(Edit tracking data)

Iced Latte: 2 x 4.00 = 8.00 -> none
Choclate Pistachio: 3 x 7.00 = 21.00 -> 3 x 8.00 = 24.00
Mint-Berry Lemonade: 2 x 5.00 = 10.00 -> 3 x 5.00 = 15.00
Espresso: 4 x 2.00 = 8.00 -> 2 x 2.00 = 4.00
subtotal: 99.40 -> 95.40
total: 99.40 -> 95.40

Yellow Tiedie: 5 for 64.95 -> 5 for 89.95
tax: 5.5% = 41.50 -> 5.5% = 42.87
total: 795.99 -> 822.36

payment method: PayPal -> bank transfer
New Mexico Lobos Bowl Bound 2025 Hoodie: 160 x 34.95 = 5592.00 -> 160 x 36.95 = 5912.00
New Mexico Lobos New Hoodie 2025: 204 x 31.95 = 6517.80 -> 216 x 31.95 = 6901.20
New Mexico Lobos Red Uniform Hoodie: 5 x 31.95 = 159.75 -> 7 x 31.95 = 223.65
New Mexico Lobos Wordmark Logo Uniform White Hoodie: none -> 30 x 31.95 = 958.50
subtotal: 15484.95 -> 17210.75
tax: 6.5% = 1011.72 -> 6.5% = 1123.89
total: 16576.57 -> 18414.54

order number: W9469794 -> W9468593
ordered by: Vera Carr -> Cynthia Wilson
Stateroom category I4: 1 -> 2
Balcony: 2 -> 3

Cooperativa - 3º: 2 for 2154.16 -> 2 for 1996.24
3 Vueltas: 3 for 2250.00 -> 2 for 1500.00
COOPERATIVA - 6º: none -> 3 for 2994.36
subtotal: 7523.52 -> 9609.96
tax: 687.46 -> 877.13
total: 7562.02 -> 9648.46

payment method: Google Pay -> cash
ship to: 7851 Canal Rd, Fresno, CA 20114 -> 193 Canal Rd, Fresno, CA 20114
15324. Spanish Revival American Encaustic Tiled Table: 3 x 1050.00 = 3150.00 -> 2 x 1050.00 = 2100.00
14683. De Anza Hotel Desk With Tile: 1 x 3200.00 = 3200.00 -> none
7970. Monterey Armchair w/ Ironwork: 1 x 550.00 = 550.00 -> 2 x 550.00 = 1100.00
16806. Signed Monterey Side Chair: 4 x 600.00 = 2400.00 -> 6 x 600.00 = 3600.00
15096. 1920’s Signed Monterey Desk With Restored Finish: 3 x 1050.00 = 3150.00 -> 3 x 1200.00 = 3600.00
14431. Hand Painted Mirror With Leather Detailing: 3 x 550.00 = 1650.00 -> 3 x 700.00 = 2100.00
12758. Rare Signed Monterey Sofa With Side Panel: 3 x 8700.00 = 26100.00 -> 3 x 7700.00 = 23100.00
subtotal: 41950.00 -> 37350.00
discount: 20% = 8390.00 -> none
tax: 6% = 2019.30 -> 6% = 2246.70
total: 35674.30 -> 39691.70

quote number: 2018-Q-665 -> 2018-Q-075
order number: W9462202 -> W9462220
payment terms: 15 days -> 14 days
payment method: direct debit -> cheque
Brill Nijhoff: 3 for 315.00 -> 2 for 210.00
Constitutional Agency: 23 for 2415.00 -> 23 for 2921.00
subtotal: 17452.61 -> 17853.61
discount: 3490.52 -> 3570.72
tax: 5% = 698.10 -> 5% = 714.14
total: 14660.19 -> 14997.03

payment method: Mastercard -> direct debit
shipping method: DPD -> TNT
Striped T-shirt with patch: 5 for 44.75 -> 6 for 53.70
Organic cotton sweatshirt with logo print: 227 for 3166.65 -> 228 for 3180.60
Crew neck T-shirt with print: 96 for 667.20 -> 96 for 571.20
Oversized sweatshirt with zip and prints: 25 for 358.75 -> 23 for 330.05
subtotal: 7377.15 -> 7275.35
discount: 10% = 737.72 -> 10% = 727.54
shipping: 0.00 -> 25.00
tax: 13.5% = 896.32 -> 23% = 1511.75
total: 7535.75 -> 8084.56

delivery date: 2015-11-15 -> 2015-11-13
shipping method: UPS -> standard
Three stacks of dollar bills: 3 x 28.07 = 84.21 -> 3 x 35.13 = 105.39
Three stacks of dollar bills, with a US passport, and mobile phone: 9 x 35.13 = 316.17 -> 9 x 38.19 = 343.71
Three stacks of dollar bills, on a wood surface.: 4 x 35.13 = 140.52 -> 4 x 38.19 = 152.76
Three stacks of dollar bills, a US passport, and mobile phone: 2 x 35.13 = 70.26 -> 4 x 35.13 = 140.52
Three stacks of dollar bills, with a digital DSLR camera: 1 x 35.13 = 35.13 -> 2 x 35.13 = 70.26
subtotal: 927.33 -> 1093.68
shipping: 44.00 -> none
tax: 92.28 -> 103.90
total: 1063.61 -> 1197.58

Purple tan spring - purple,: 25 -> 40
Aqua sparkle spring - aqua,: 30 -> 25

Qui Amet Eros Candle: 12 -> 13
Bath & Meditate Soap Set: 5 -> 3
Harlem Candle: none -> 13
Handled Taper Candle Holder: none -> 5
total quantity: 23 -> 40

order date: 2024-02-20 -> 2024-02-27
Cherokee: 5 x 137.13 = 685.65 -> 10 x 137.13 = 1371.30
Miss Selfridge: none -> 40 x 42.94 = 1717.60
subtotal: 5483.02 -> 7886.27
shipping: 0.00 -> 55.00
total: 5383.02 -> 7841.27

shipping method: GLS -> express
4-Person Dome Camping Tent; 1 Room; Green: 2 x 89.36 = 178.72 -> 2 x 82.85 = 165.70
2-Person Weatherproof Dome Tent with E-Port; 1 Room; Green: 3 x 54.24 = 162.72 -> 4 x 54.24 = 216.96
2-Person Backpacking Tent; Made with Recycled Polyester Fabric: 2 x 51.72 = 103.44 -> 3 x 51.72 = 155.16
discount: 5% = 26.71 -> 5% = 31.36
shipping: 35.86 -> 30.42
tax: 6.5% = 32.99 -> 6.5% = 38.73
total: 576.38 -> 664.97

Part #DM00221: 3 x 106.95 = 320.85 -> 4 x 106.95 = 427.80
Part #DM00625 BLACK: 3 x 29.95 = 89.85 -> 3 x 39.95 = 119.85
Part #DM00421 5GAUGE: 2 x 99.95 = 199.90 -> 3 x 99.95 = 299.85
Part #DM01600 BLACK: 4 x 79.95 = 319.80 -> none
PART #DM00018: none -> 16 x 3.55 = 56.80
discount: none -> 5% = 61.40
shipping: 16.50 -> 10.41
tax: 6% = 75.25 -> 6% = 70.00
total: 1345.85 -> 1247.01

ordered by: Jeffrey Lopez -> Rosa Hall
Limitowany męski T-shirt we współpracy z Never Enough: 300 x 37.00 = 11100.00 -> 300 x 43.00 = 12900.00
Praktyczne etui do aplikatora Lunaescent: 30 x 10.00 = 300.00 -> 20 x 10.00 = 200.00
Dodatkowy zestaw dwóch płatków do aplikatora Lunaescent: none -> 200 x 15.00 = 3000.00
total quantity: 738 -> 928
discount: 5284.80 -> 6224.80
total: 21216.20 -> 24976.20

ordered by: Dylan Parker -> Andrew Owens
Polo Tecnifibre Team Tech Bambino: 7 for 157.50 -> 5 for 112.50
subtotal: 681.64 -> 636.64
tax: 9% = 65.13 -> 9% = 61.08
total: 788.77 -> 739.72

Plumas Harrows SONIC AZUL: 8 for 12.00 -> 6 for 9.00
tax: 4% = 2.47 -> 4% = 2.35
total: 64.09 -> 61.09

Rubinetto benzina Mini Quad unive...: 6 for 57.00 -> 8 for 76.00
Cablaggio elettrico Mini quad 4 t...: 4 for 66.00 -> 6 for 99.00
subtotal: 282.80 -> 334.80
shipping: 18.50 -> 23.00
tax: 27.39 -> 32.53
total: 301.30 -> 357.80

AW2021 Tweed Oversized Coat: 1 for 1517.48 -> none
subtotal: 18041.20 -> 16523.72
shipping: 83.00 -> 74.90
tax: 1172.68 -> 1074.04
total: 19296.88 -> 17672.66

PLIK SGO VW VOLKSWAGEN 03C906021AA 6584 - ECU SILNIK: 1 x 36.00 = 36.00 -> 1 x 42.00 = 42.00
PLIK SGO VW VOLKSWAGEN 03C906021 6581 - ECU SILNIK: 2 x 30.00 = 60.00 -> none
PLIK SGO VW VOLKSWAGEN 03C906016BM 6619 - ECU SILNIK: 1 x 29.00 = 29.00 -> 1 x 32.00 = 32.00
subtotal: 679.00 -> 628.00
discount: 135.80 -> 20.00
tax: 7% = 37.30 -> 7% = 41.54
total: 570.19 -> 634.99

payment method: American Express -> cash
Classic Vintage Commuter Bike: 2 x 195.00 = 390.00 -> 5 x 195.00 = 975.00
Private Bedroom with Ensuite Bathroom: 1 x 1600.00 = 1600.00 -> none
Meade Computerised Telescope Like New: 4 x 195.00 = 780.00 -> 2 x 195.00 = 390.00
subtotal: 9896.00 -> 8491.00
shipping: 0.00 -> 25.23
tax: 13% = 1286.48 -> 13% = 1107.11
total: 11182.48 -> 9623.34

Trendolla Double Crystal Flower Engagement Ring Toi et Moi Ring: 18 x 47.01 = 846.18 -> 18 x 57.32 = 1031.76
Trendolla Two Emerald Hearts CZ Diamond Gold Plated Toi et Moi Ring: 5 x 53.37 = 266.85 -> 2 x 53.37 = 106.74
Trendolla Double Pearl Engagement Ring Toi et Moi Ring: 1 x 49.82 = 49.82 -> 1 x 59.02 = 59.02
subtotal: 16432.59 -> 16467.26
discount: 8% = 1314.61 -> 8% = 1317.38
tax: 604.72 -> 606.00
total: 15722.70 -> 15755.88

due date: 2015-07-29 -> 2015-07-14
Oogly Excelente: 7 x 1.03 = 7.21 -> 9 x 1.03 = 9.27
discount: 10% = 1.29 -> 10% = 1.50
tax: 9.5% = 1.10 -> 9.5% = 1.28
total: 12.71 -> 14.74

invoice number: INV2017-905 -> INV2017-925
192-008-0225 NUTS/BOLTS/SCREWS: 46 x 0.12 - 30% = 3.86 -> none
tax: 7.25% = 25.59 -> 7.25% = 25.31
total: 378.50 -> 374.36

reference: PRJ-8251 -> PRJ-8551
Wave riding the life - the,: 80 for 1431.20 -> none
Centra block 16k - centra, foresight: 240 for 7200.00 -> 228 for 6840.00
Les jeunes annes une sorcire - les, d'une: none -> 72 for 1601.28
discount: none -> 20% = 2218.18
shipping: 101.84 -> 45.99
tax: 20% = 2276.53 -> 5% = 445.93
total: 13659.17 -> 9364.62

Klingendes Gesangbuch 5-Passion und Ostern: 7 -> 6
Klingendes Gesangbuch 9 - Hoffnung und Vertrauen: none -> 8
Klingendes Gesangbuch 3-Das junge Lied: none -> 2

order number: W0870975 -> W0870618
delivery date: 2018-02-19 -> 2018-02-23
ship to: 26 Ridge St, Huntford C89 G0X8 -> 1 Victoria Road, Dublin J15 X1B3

- **ASSIGNMENT**: Return all lines from the entries that contain the string "bills".

- **REPLY**:
Three stacks of dollar bills: 3 x 28.07 = 84.21 -> 3 x 35.13 = 105.39
Three stacks of dollar bills, with a US passport, and mobile phone: 9 x 35.13 = 316.17 -> 9 x 38.19 = 343.71
Three stacks of dollar bills, on a wood surface.: 4 x 35.13 = 140.52 -> 4 x 38.19 = 152.76
Three stacks of dollar bills, a US passport, and mobile phone: 2 x 35.13 = 70.26 -> 4 x 35.13 = 140.52
Three stacks of dollar bills, with a digital DSLR camera: 1 x 35.13 = 35.13 -> 2 x 35.13 = 70.26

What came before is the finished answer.